JZOJ 6474 小 B 的夏令营

据说原题是个集训队作业题。
这题主要侧重于 DP 的优化。

首先考虑设 \(f(t,l,r)\) 表示考虑前 \(t\) 层,前 \(t\) 层都连通且第 \(t\) 层剩下的方块为 \((l,r]\) 内的。
(之所以左开右闭是因为式子比较整齐)

那么有个显然的转移 \[ f(t,l,r) = p_l \cdot p_{m-r} \sum\limits_{(l,r]\bigcap(i,j]\ne \varnothing} f(t-1,i,j) \]

其中 \(p_i\) 表示同一行上 \(k\) 次台风刚好摧毁 \(i\) 个连续方块的概率。
\(p_i = \binom ki p^i (1-p)^{k-i}\)

然而这时会发现状态空间开不下而且转移更吃力……
考虑再设 \[ f_L(t,l) = \sum\limits_{l < r} f(t,l,r) \\ f_R(t,r) = \sum\limits_{l < r} f(t,l,r) \\ s_L(t,l) = \sum\limits_{l \le a} f_L(t,a) \\ s_R(t,r) = \sum\limits_{a \le r} f_R(t,a) \]

那么 \(f(t,l,r)\) 就应该是 \(p_l \cdot p_{m-r} [s_R(t - 1,m) - s_R(t - 1,l) - s_L(t - 1,r)]\)
当然这时就应该舍弃一开始的 \(f\) 了,而是以 \(f_L,f_R,s_L,s_R\) 为状态。

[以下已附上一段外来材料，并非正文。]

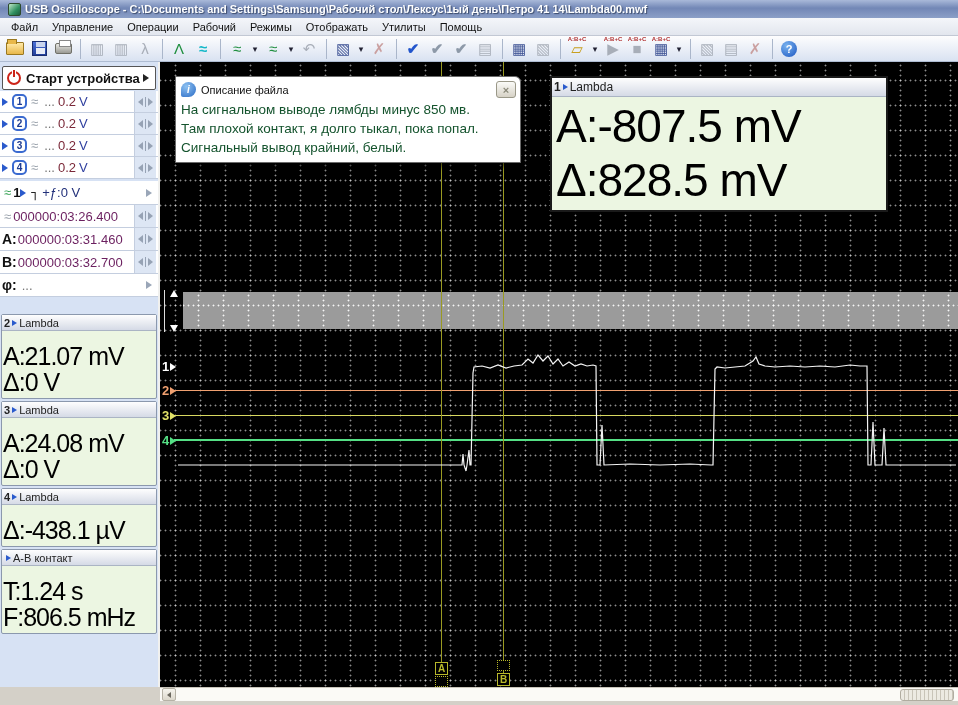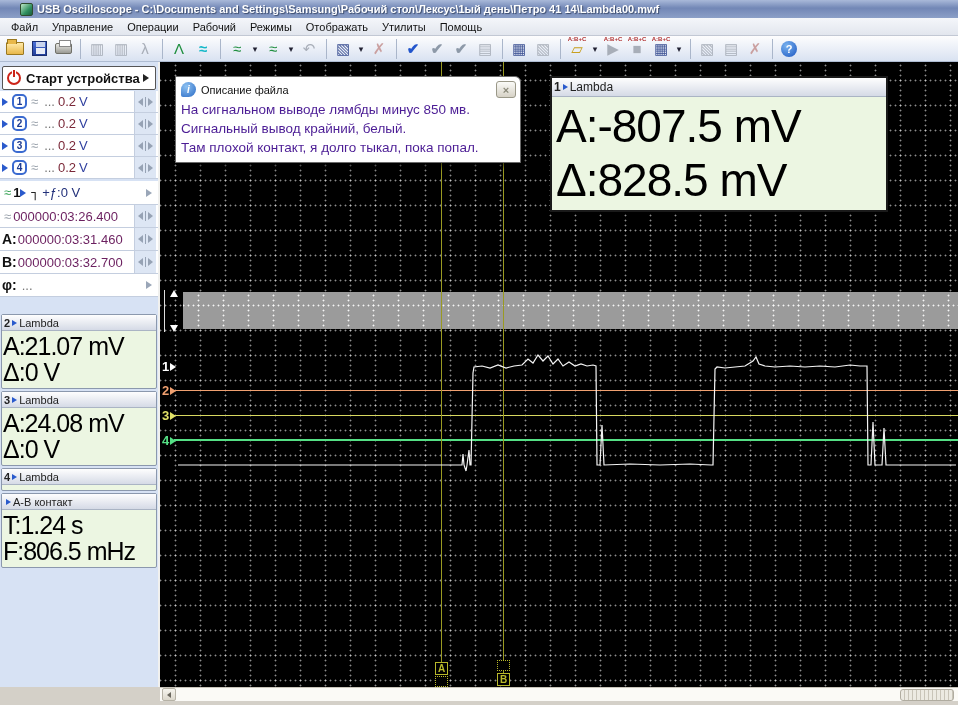--- a/index.html
+++ b/index.html
@@ -9,7 +9,7 @@
   
   .titlebar { position:absolute; left:0; top:0; width:958px; height:18px;
     background:linear-gradient(#a9b9d9 0%, #7287b6 45%, #8b9fc7 100%);
-    display:flex; align-items:center; padding-left:20px; }
+    display:flex; align-items:center; padding-left:8px; }
   .app-icon { width:13px; height:13px; margin-right:4px; border:1px solid #2d4a2d;
     background:linear-gradient(135deg,#bfe8c8,#2f8f5f 60%,#1c5c3c); border-radius:2px; }
   .title-text { color:#fff; font-size:11px; font-weight:bold; white-space:nowrap;

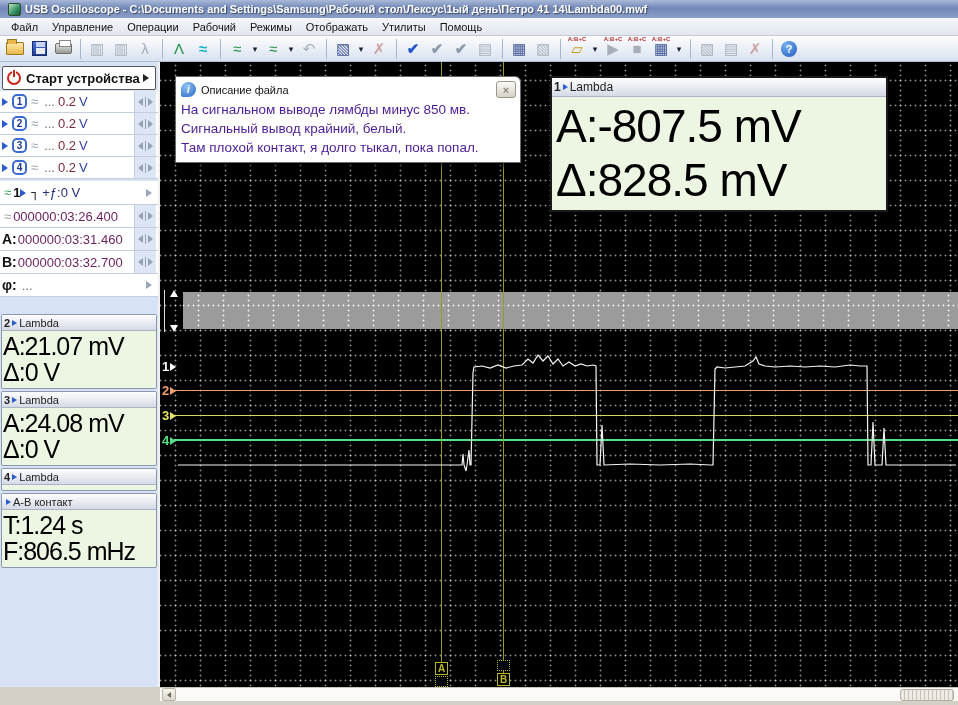--- a/index.html
+++ b/index.html
@@ -137,7 +137,7 @@
   .popup-close { margin-left:auto; width:20px; height:17px; border:1px solid #9a9888; border-radius:3px;
     background:linear-gradient(#fbfbf8,#d6d2c6); color:#8a8878; font-size:11px; font-weight:bold;
     display:flex; align-items:center; justify-content:center; }
-  .popup-b { padding:1px 5px; font-size:13.5px; color:#4c1d95; line-height:19px; white-space:nowrap; }
+  .popup-b { padding:1px 5px; font-size:13.5px; color:#14532d; line-height:19px; white-space:nowrap; }
 
   
   .bigpanel { position:absolute; left:390px; top:14px; width:338px; height:136px; z-index:15;

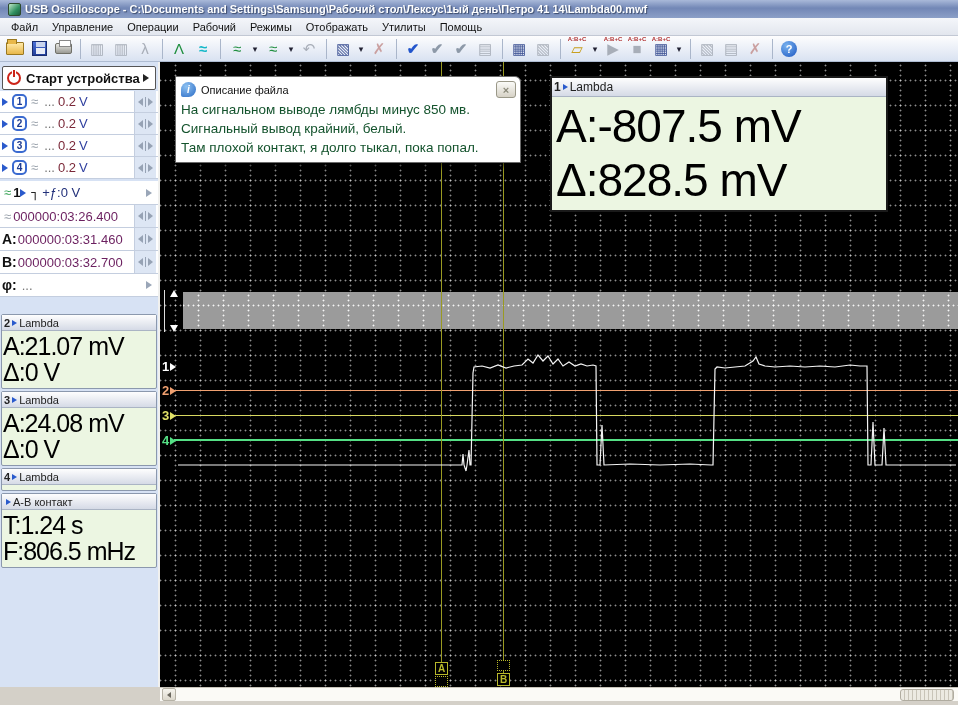--- a/index.html
+++ b/index.html
@@ -591,8 +591,8 @@
       <div class="popup-b">
 
       <div>На сигнальном выводе лямбды минус 850 мв.</div>
+          <div>Там плохой контакт, я долго тыкал, пока попал.</div>
           <div>Сигнальный вывод крайний, белый.</div>
-          <div>Там плохой контакт, я долго тыкал, пока попал.</div>
         </div>
     </div>
 

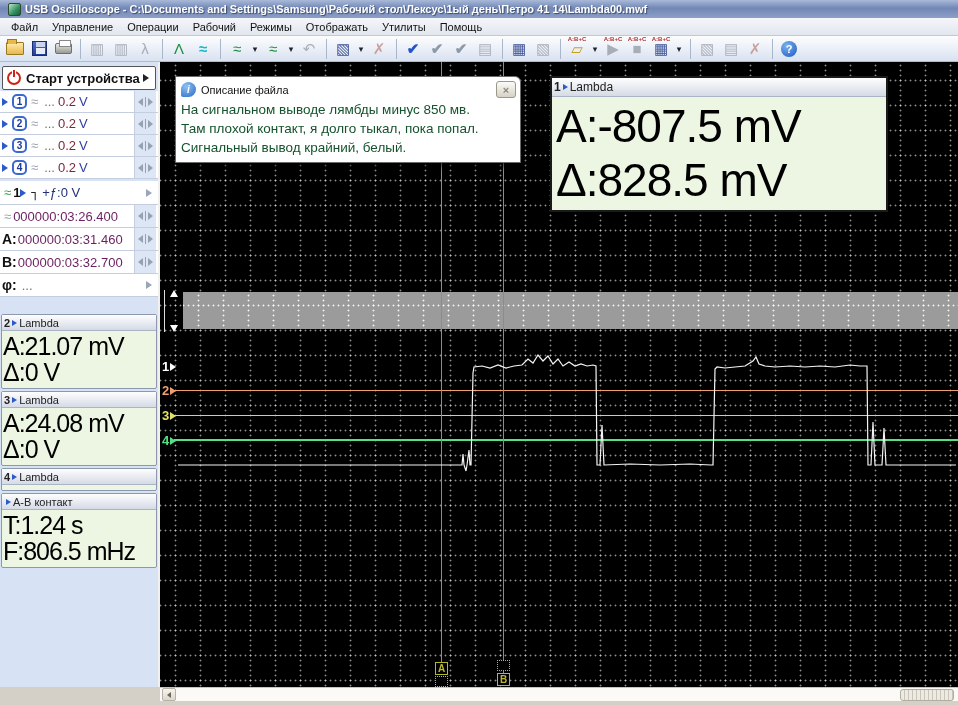--- a/index.html
+++ b/index.html
@@ -100,7 +100,7 @@
     display:flex; align-items:center; font-size:11px; color:#222; padding-left:2px; }
   .panel-h .pnum { font-weight:bold; color:#222; }
   .panel-h .parr { width:0;height:0;border-left:5px solid #2a5acc;border-top:3px solid transparent;border-bottom:3px solid transparent; margin:0 2px; }
-  .panel-b { padding:2px 1px 3px 1px; font-size:25px; letter-spacing:-1px; color:#000; line-height:26px; white-space:nowrap; }
+  .panel-b { padding:12px 1px 3px 1px; font-size:25px; letter-spacing:-1px; color:#000; line-height:26px; white-space:nowrap; }
   .filler { flex:1 1 auto; background:#d7e2f4; border:none; }
 
   

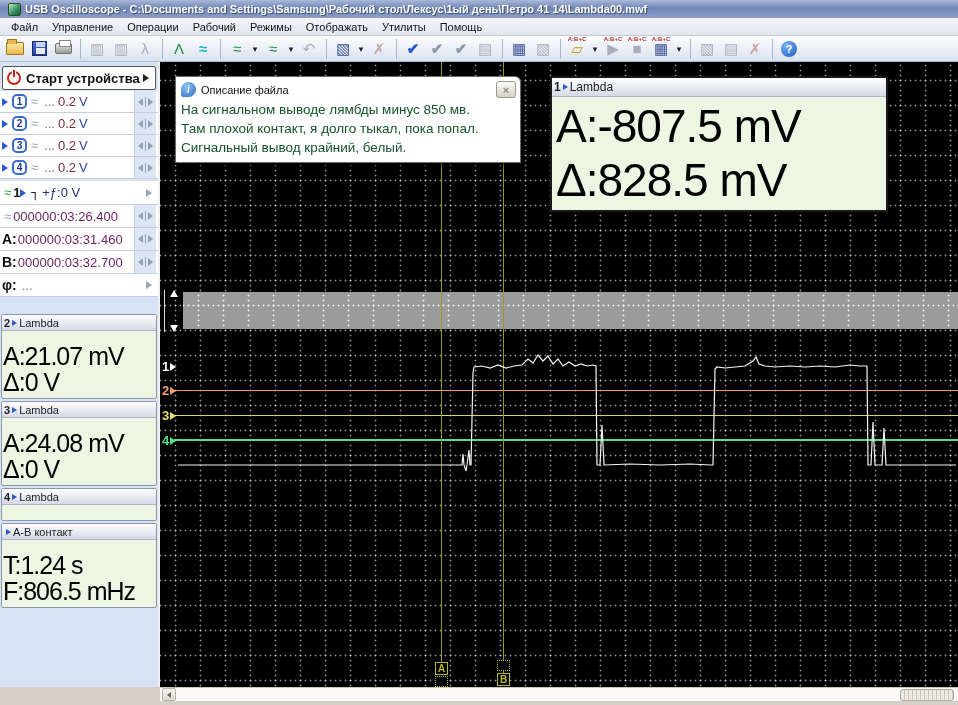--- a/index.html
+++ b/index.html
@@ -524,6 +524,7 @@
             <span>Lambda</span>
           </div>
           <div class="panel-b">
+            <div>Δ:-438.1 µV</div>
           </div>
         </div>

两边的处理是类似的,这里以 \(f_R\) 为例: \[ \begin{aligned} f_R(t,r) &= \sum\limits_{l < r} p_l \cdot p_{m-r} [s_R(t - 1,m) - s_R(t - 1,l) - s_L(t - 1,r)] \\ &= p_{m-r} \cdot s_R(t-1,m)\sum\limits_{l < r} p_l\\ &- p_{m-r} \sum\limits_{l < r} p_l \cdot s_R(t-1,l) \\ &- p_{m-r} \cdot s_L(t-1,r)\sum\limits_{l < r} p_l \end{aligned} \]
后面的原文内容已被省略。